Repeat exactly the lines from the start of the entries below through the line containing "[576,739,647,753] [43,757,112,773] specs, most". Omit the rest.

(Extracted entries Opens)

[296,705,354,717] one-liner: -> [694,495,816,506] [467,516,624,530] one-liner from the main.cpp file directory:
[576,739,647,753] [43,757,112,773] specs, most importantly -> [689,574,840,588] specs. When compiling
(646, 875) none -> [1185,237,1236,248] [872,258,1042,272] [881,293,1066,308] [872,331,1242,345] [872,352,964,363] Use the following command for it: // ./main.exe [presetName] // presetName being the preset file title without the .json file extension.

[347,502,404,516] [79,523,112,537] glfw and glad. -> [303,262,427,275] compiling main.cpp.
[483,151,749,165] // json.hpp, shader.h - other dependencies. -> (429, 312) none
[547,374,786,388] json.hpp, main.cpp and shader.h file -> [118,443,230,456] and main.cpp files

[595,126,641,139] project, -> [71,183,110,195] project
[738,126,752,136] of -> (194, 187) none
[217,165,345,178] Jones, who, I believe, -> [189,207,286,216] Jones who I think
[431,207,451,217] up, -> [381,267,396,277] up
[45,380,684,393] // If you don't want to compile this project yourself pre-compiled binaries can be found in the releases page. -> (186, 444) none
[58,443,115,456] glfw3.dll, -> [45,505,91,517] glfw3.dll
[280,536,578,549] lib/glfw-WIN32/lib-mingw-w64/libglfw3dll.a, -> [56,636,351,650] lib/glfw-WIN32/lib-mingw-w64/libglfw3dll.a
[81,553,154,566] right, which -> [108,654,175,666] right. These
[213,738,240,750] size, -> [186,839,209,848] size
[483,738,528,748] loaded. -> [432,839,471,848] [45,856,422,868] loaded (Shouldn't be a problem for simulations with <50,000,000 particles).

(Extracted entries Closes)

Completed task »
[296,705,354,717] one-liner: -> [694,495,816,506] [467,516,624,530] one-liner from the main.cpp file directory:
[576,739,647,753] [43,757,112,773] specs, most importantly -> [689,574,840,588] specs. When compiling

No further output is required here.